#### [Provided data]
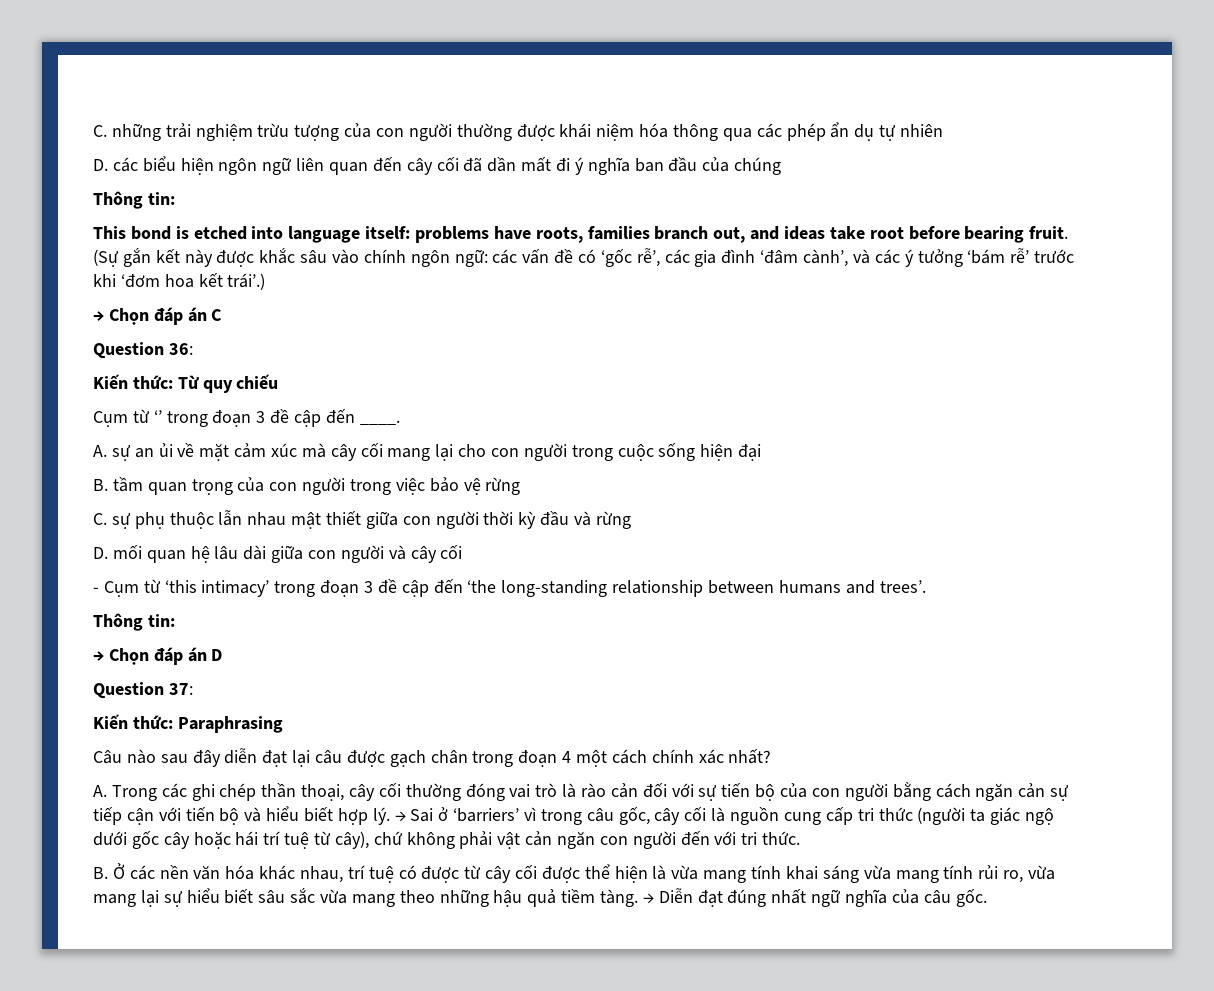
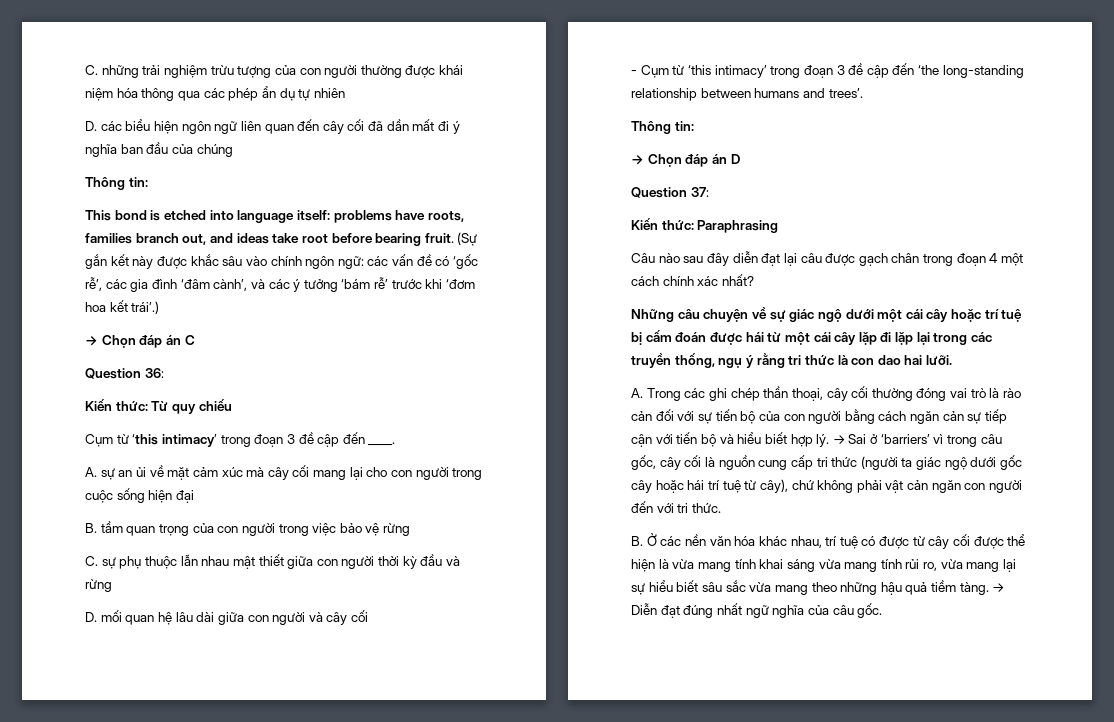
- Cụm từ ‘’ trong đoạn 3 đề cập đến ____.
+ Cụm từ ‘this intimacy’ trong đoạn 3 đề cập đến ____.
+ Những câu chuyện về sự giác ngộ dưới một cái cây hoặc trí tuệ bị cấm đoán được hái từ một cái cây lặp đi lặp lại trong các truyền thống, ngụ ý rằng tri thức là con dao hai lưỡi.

...

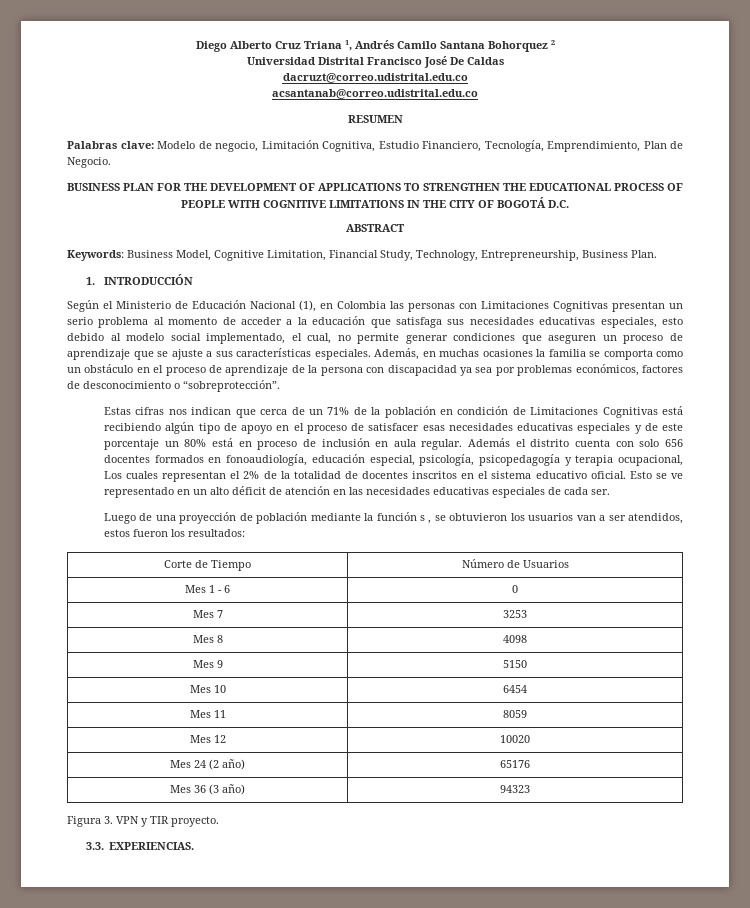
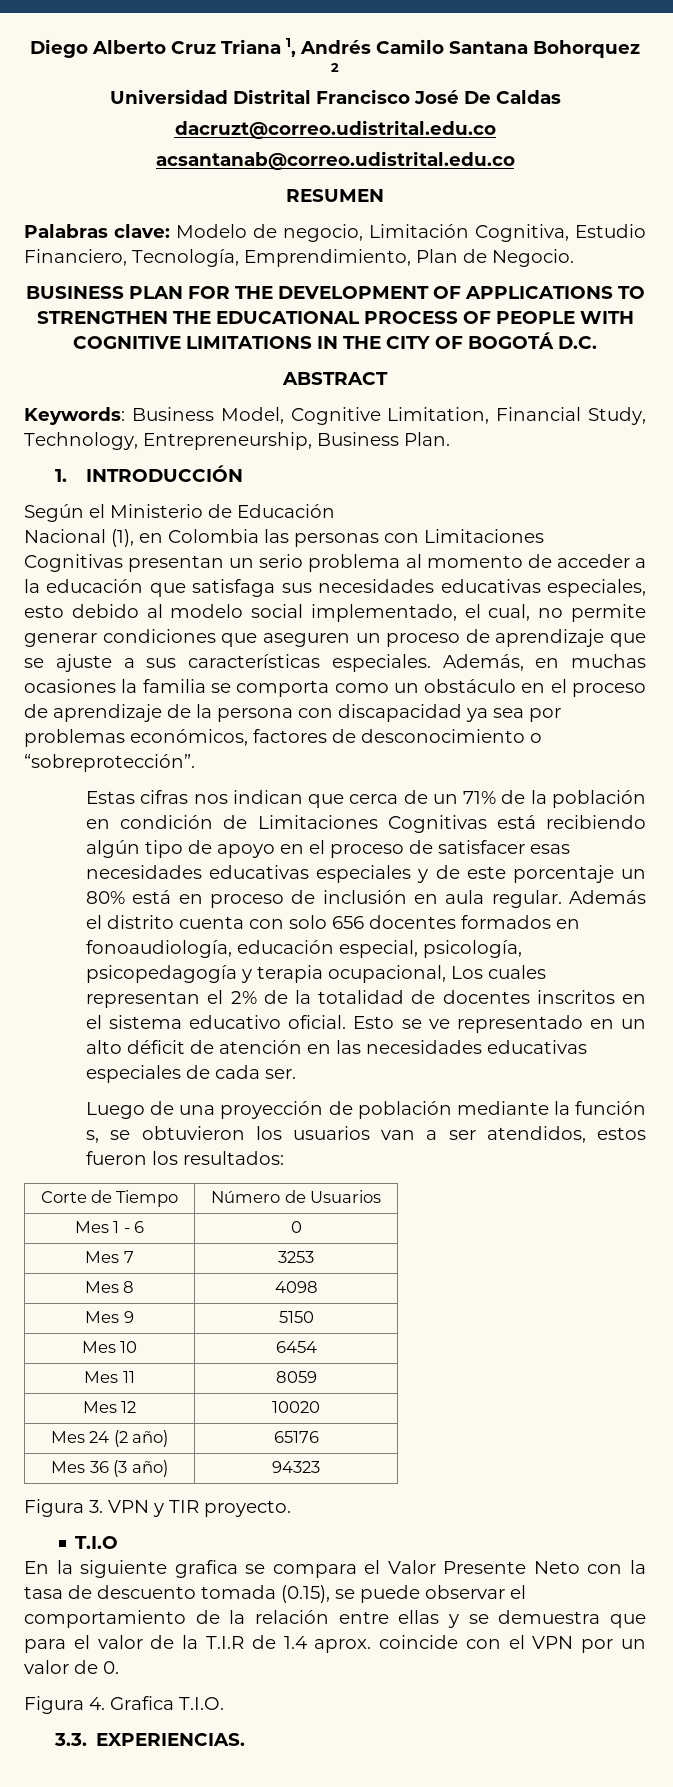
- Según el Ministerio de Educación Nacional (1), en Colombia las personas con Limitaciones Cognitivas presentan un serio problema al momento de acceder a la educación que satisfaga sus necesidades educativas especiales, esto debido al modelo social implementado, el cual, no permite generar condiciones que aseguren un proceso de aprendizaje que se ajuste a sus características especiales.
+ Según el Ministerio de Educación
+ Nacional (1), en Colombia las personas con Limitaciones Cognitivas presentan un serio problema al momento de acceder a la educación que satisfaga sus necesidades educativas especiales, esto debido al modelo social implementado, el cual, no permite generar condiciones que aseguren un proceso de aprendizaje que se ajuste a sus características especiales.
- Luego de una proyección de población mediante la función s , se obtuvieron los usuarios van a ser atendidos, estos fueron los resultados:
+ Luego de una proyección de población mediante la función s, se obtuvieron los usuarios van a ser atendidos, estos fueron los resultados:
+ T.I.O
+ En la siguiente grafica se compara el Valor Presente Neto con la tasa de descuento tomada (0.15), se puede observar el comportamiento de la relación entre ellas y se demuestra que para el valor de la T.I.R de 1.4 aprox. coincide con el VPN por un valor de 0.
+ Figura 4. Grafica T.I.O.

#### [Brief]
The output should be exactly the lines above from the line containing "intimacy’ trong đoạn 3 đề cập đến ____." to the line containing "dao hai lưỡi.", inclusive, with no other lines.

#### [Answer area]
+ Cụm từ ‘this intimacy’ trong đoạn 3 đề cập đến ____.
+ Những câu chuyện về sự giác ngộ dưới một cái cây hoặc trí tuệ bị cấm đoán được hái từ một cái cây lặp đi lặp lại trong các truyền thống, ngụ ý rằng tri thức là con dao hai lưỡi.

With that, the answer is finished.